During the interview with Ed, there was a near-accident. He laughed it off and explained that he had a concrete wall built around much of his home in the 1980s and that’s helped a little.
“Last year, an 18-wheeler hit the wall. The wall stopped it but it put a hole in the wall,” explained Duffie.
North Miami Police Lieutenant Neal Cuevas knows this house well, he says along with every other officer on the force.
“I can’t imagine that there’s any house in Dade County or Broward County that has been subjected to this type of accident, and has had the number of cars running into it as this one,” said Cuevas. In his opinion, it’s the worst in town. “How these people sleep at night is beyond me.”
So why doesn’t Ed Duffie sell his home? He believes a home fortified with barricades will be a tough sell.
Ed said he tried to get the Florida Department of Transportation to protect his house before, with no luck. Zea took his concerns to the FDOT.
“He says what he would like to see is a guardrail to protect his home from the cars that are constantly colliding into it. Is that something you could consider?” asked Zea. “Absolutely and that is something that we’re looking at right now,” said FDOT Traffic Operations Engineer Ramon Sierra.
According to Sierra, the FDOT has been working on this dangerous intersection since 1975.
They’ve lowered speed limits, switched up signals, and put in extra signage. But the accidents continue. According to FDOT, 57-percent of the car accidents at this intersection happen when a car heading eastbound on Northwest 135th street runs the red light. They then hit a car, or cars which are driving south on Northwest 6th Avenue. When they collide at an angle, one of the cars tends to veer right into Ed’s home.
The City of North Miami now plans to put in red light cameras at the intersection and FDOT’s working on more changes including traffic light reflectors which are designed to increase visibility of that signal.

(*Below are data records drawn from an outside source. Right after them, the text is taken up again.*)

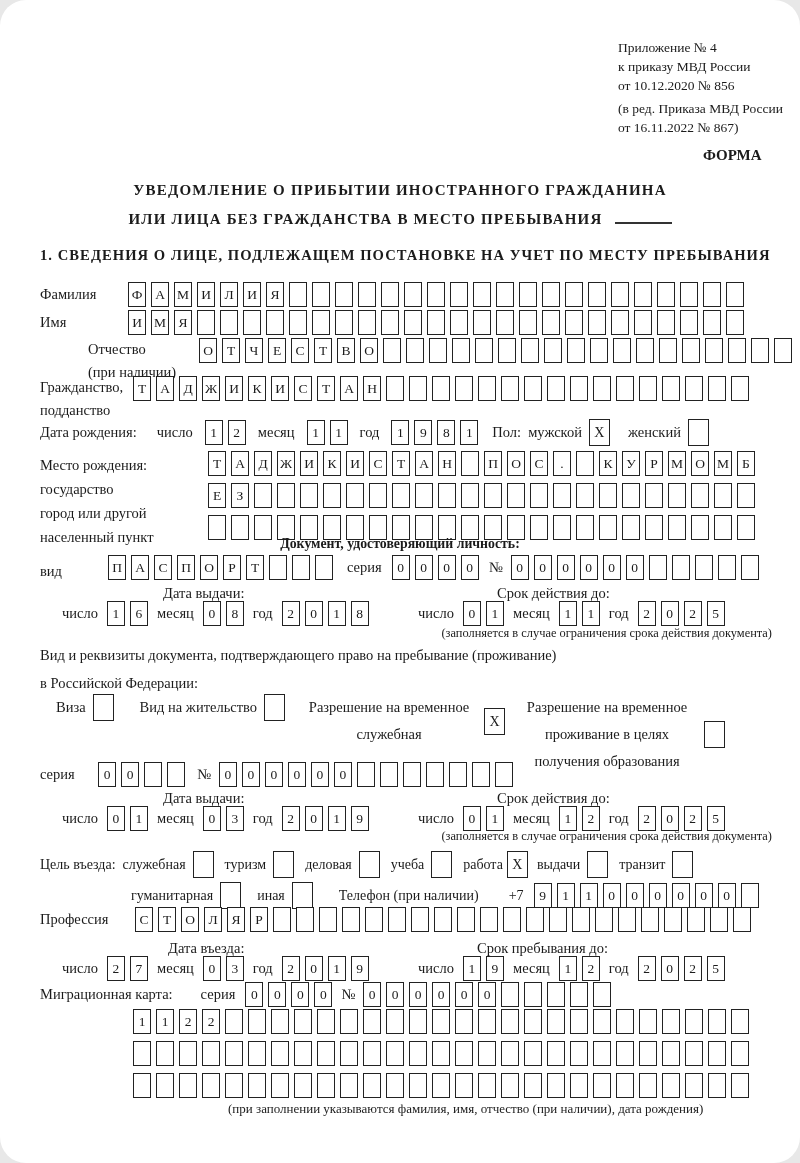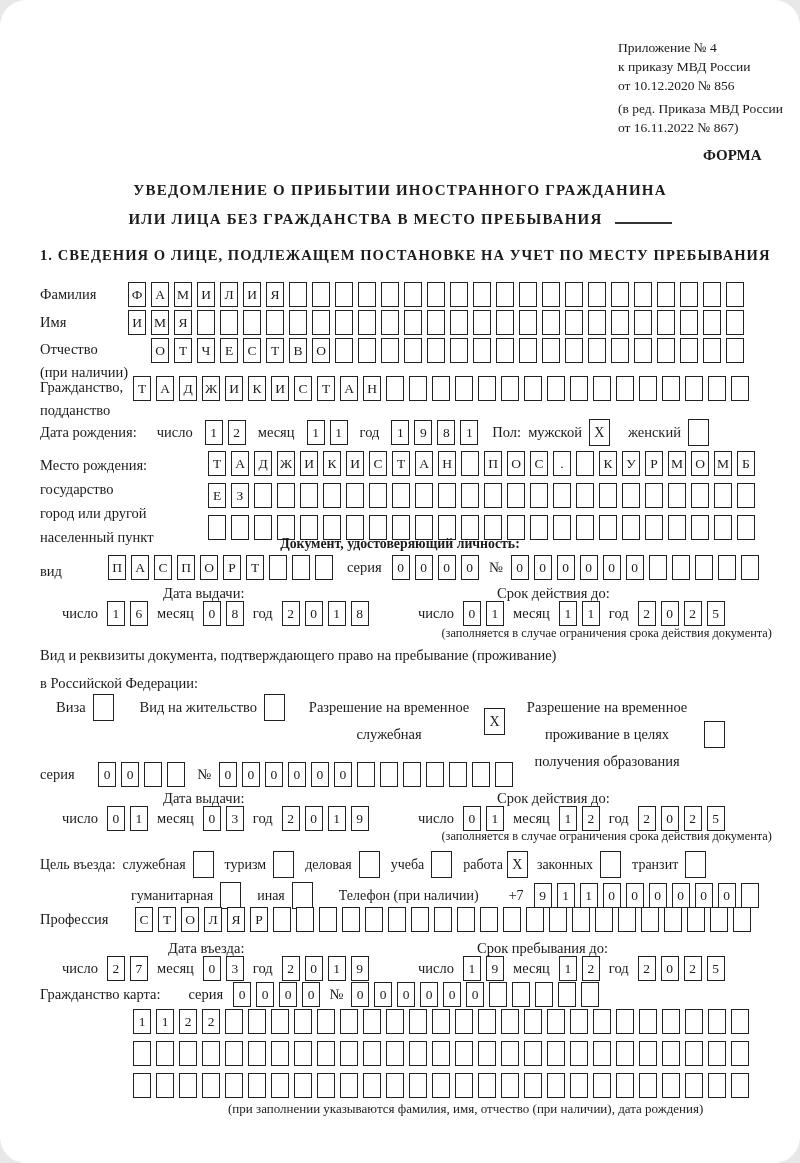"Отчество" span.lblblock { margin-left: none -> 48px }
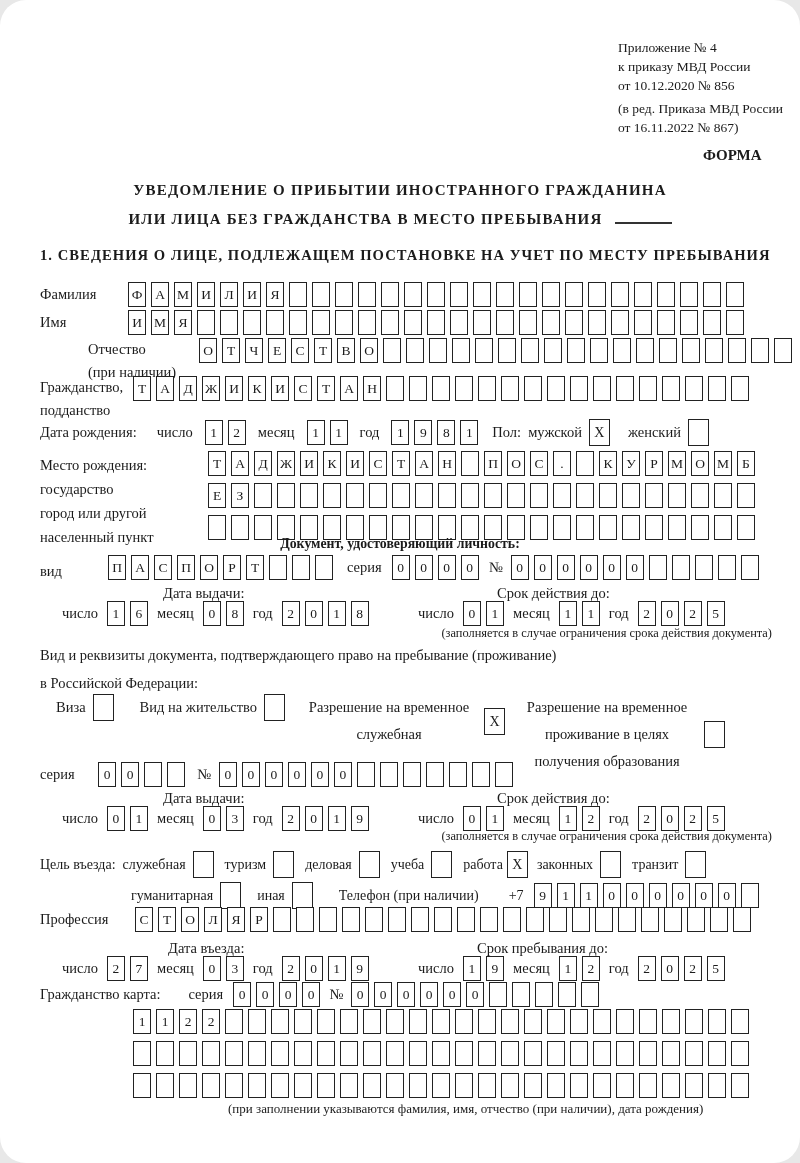"законных" span { text: законных -> выдачи }
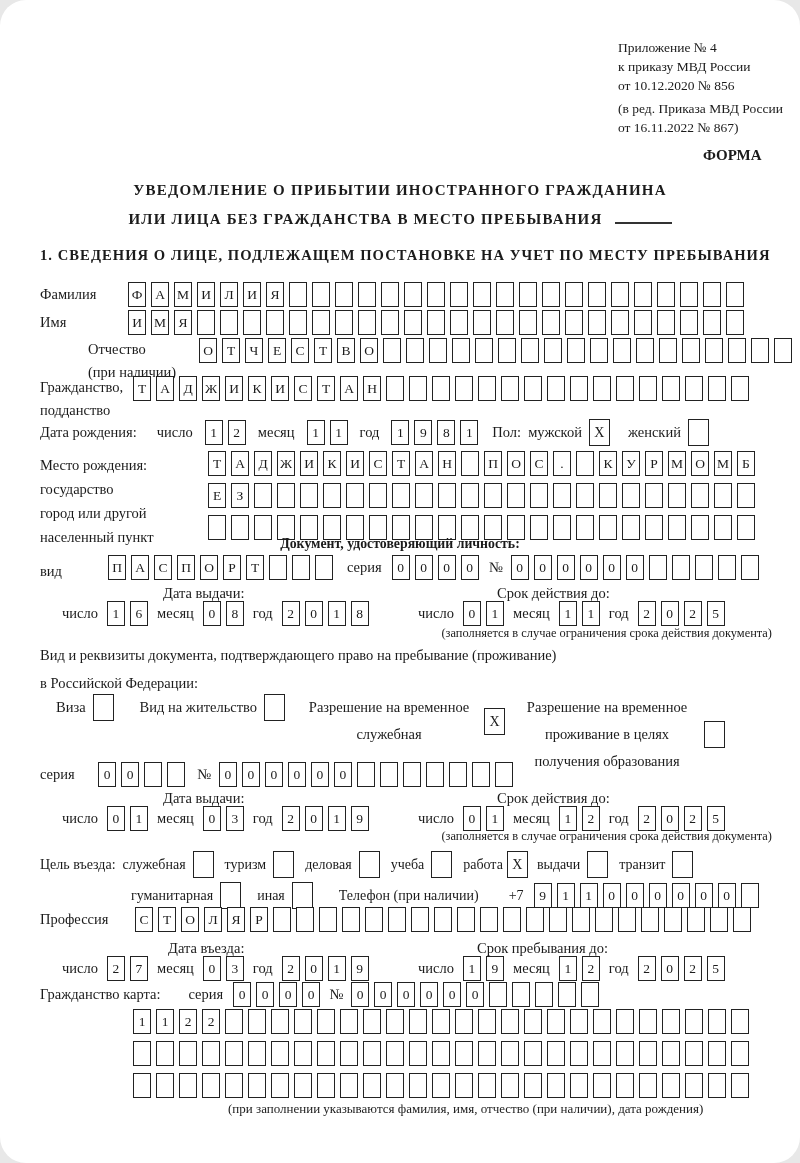"Гражданство карта:" span { text: Гражданство -> Миграционная }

Work will also begin next month on adding extra lanes to reduce congestion.
Ed hopes the changes will keep his home safe, though he’s not taking chances. His next project is putting in PVC piping filled with concrete.
Despite the fact that his home is like a battered pin in a treacherous bowling alley, Ed says his faith lets him rest.
“I sleep like a baby. I say my prayers and go to sleep.”